キミよりも高いセカイ

「うわぁ…綺麗っ…!」


 最寄りの駅から電車に揺られて15分ほど。私は目の前に広がる光景に圧倒されていた。


 そこはこの水族館の名物、巨大水槽。大きなものから小さなものまで、たくさんの魚が泳いでいる。


「青峰と、これが見られてよかった」


 横に目を向けると、大倉くんの顔が水槽の青に照らされて、とても幻想的だった。


「…私も。…私も大倉くんと見れてよかった」


 少しの間、無言で優雅に泳ぐ魚を楽しむ。


「突然だけどさ、青峰は人のことを考えて行動できるやつだと思うよ。
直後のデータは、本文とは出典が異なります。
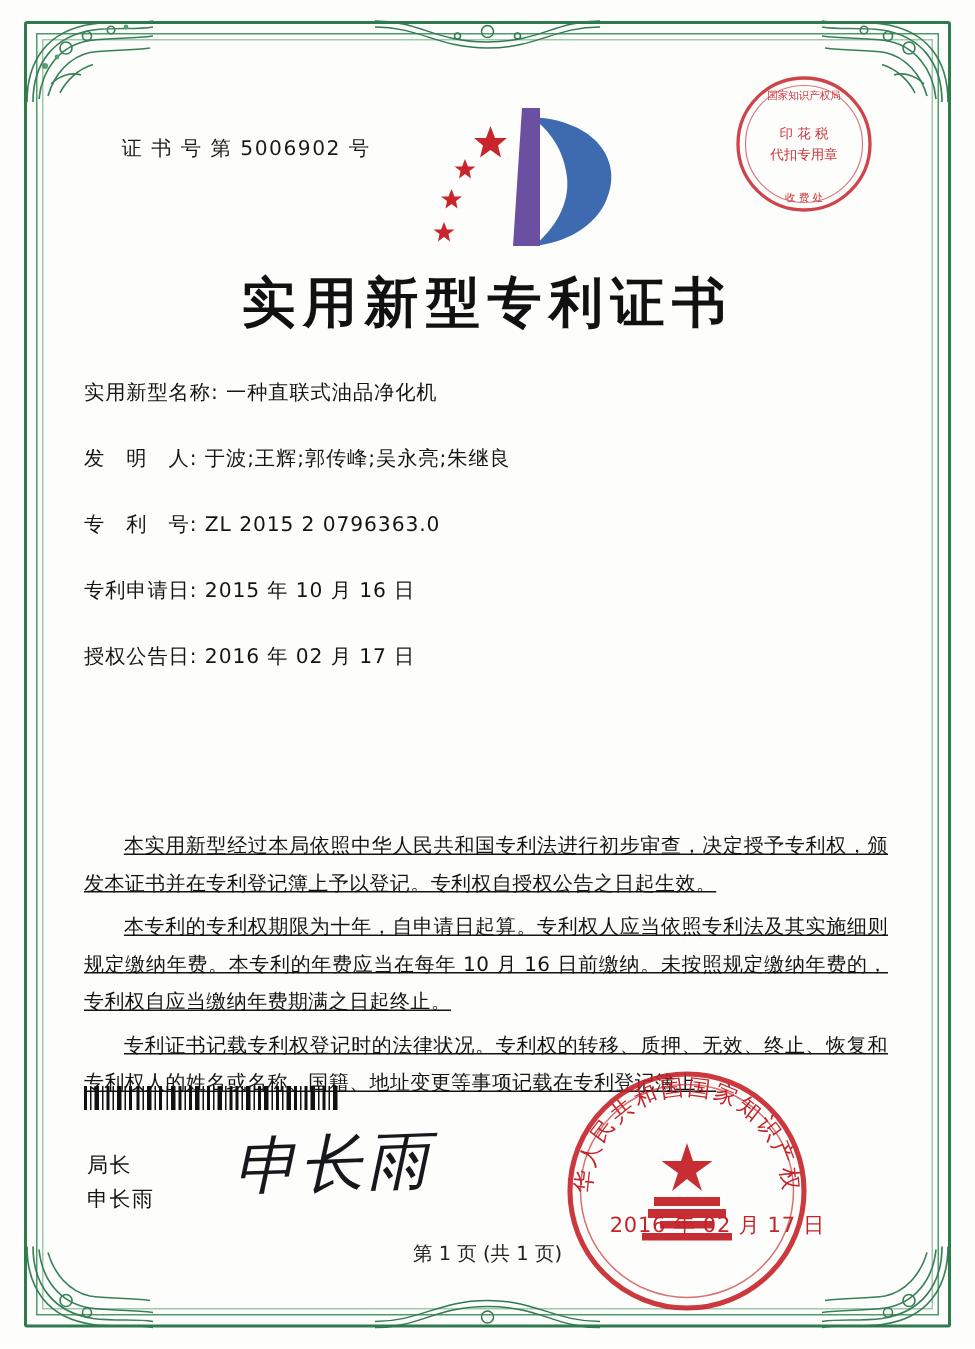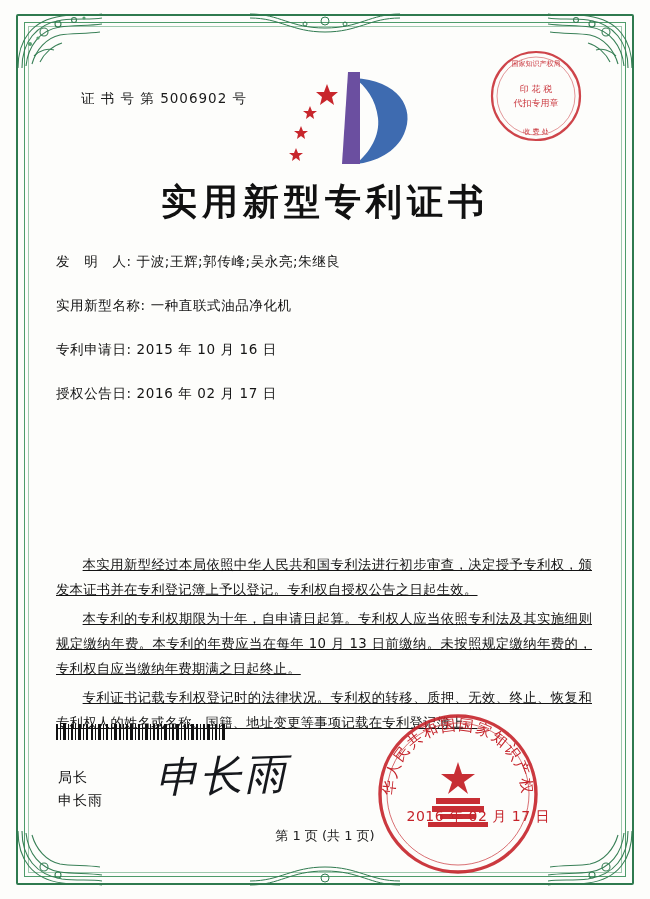"发 明 人: 于波;王辉;郭传峰;吴永亮;朱继良" div.field-row { order: before "实用新型名称: 一种直联式油品净化机" -> after "实用新型名称: 一种直联式油品净化机" }
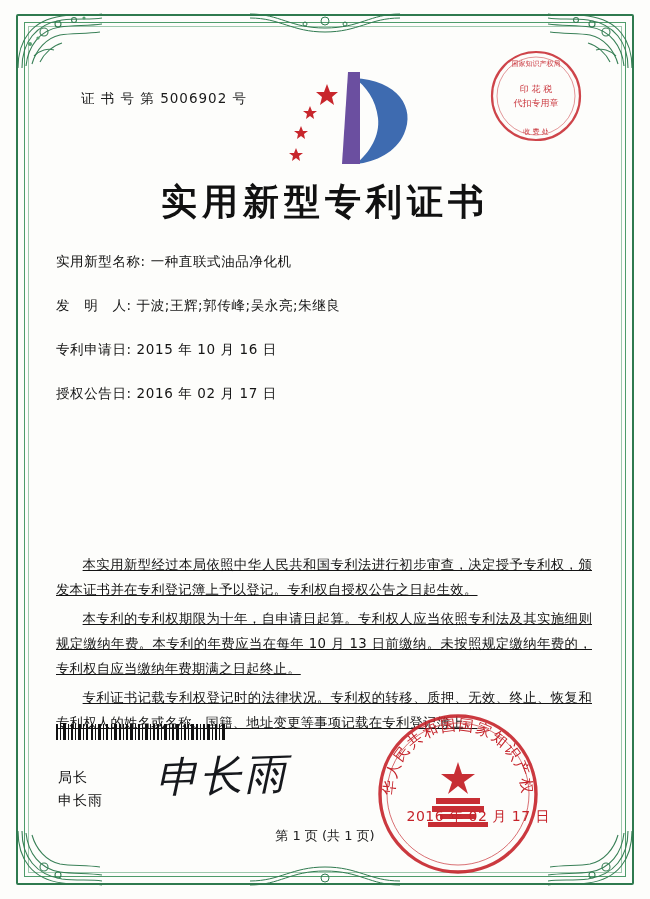"专 利 号: ZL 2015" div.field-row { html: none -> <div> <span>专 利 号:</span> <span>ZL 2015 2 0796363.0</span> </div> }
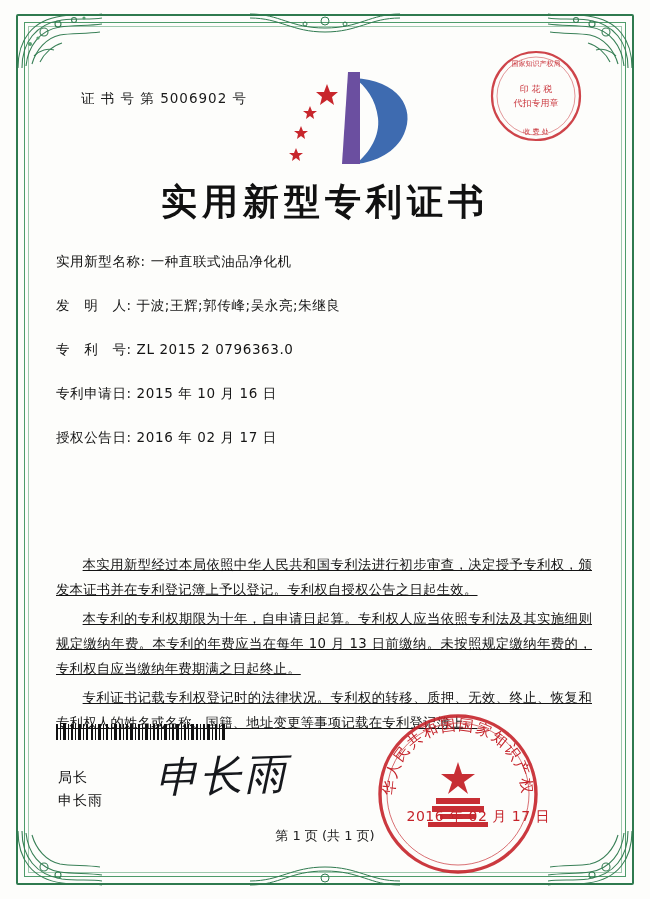"本专利的专利权期限为十年，自申请日起算。专利权人应当依照专利法及其实施细则规定缴" p { text: 13 -> 16 }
…図書委員の仕事の時もさ」


「え、気づいてたの!?」


 うそ、あんなに完璧な作戦だと思ったのに。


「あぁ。俺が身長のこと気にしてるのわかってて、俺から隠れてしまってくれたんだろ?…俺、あれでお前に惚れた」


 すぐに顔が熱を帯びるのがわかる。…今水族館でよかった。


 そして大倉くんに青峰、と呼ばれて、大倉くんの方を向く。


「青峰、俺を好きになってくれてありがとう。…でも俺、お前以上にお前のこと好きな自信あるよ」


 …もう、大倉くんどれだけ私をドキドキさせたら気が済むの。


 …そうだ、昨日教えてもらったアレをしよう!


 私は再び大倉くんに向き合って、


「…これからもよろしくね、…ゆ、ユウリっ!」


 と、私から大倉くんの頬にキスをした。


「っ!?…お、お前…!?」


 大倉くんの顔がりんごみたいに赤くなる。


 ふふっ。こんな大倉くん、初めて見た。井下くんのアドバイスのおかげだね。


「…後で覚えてろよ、ミア」


 っ!?…ま、まさか仕返ししてくるとは…!


 私の顔が大倉くん以上に真っ赤になったのは、言うまでもないです。


 それからまた水槽に向き合い、繋がれた右手に愛を感じながら、2人だけの時間を過ごした。